4. User Collaboration

iDashboards’ security is Single Sign On (SSO) friendly, meaning that users don’t have to login to iDashboards. When users access the dashboard, the dashboard server automatically recognise who the users are, and whether they are allowed to access that dashboard or not. “who can access what” are stored in iDashboards database in SQL Server (or Oracle, DB2, Sybase). This database is called the “repository”. Different users see different data depending on their permissions. Depending on their roles, users can copy and modify dashboards, saves and share their version with their colleagues. A dashboard consists of several charts. Charts and dashboards are grouped, and the users are grouped, then the permissioning assign which user groups can access which dashboard groups.

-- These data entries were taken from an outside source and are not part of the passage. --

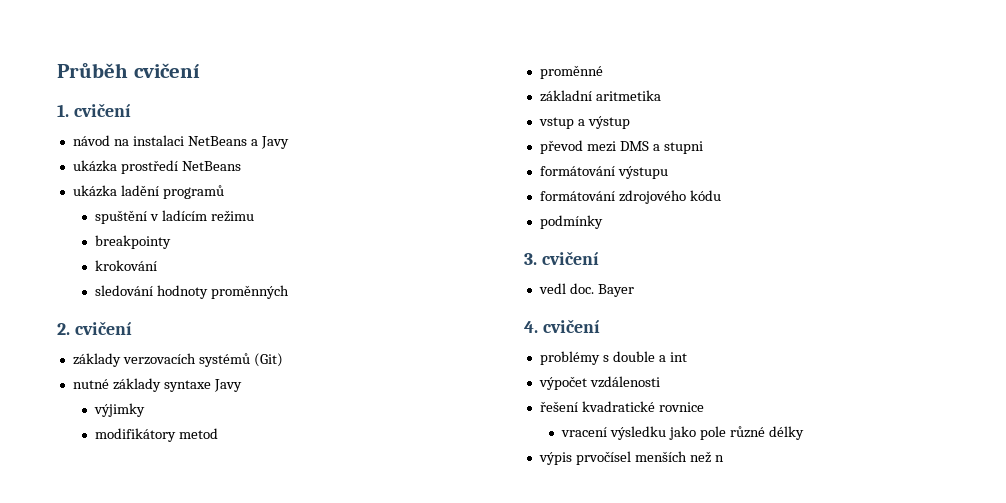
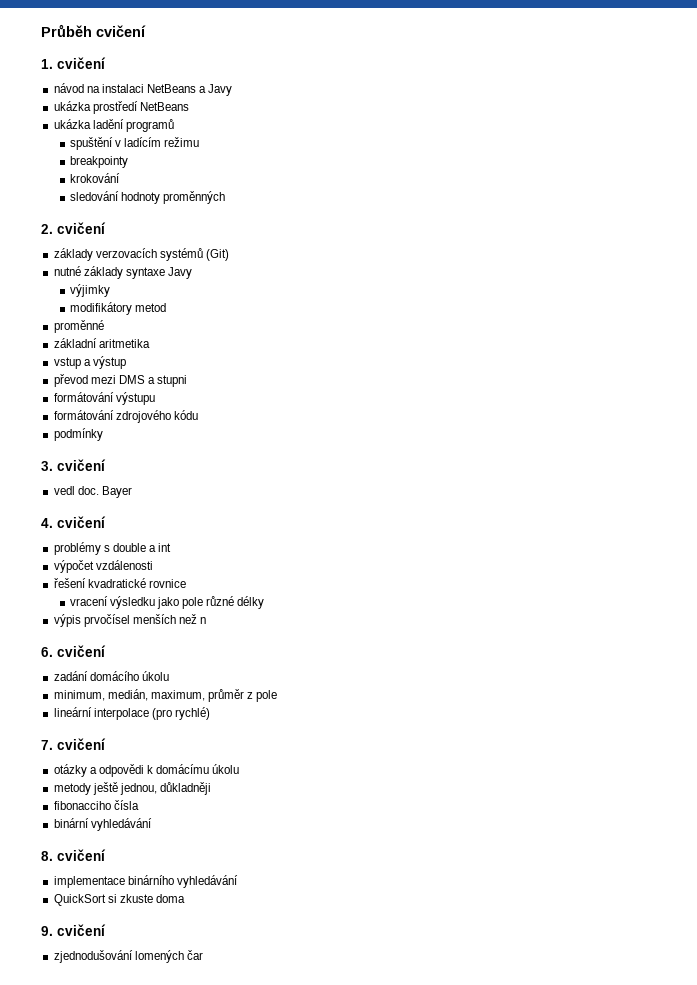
+ 6. cvičení
+ zadání domácího úkolu
+ minimum, medián, maximum, průměr z pole
+ lineární interpolace (pro rychlé)
+ 7. cvičení
+ otázky a odpovědi k domácímu úkolu
+ metody ještě jednou, důkladněji
+ fibonacciho čísla
+ binární vyhledávání
+ 8. cvičení
+ implementace binárního vyhledávání
+ QuickSort si zkuste doma
+ 9. cvičení
+ zjednodušování lomených čar

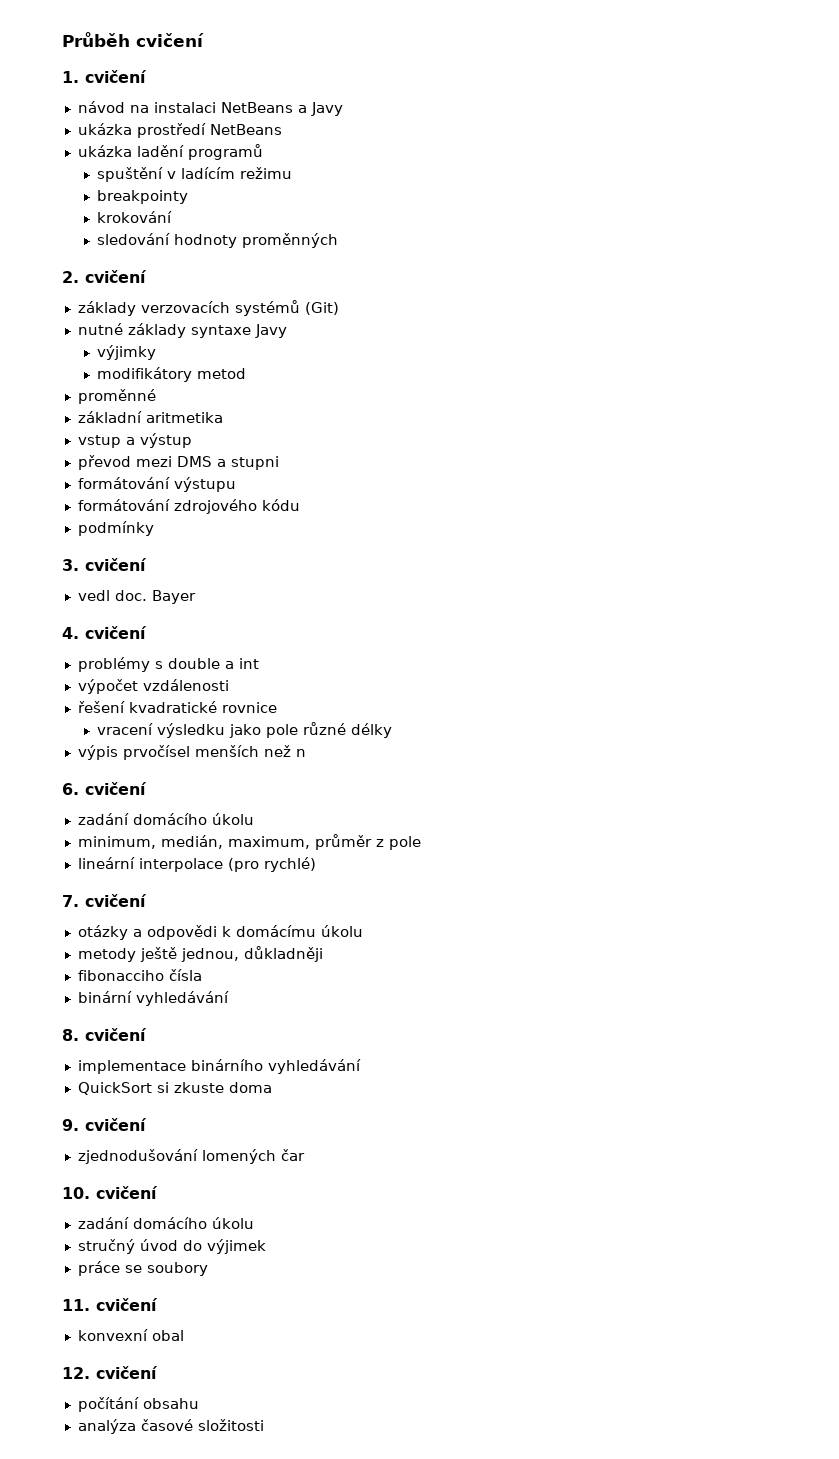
+ 10. cvičení
+ zadání domácího úkolu
+ stručný úvod do výjimek
+ práce se soubory
+ 11. cvičení
+ konvexní obal
+ 12. cvičení
+ počítání obsahu
+ analýza časové složitosti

In iDashboards we have a function to get the current user, which is very useful pass into RDBMS to get “different data for different users”. The “Filter on user” facility is more direct: we set the chart itself to present different data to different users.

In iDashboards, users can not write comments about a particular chart within a dashboard, and collaborate using these comments. There is no integration with Sharepoint, i.e. the permissioning model does not inherit Sharepoint security, such as folders and sites, so users can’t collaborate the sharepoint way, i.e. via webparts. Still about collaboration, in iDashboards we don’t have “corporate templates”, i.e. where all standard styling are stored to ensure that they adhere corporate standard. All standard appearance and stayles need to be implemented manually on each dashboard.

Excel is always a big topic in the user community when it comes to collaboration. “Can I export my dashboard to Excel?” is the most frequent question every BI user ask (because they want to share the data with their colleagues using Excel, merged with other data that they have). “Can I import my Excel file into my dashboard” is the 2nd most popular question. In iDashboards the answer is Yes to both questions. A dropdown list in a dashboard can be populated from a table in Excel, and the chart data can be sourced from a table in Excel. We can right click on any chart, and export the chart data to Excel. It is not native Excel format, but CSV, which can be opened in Excel.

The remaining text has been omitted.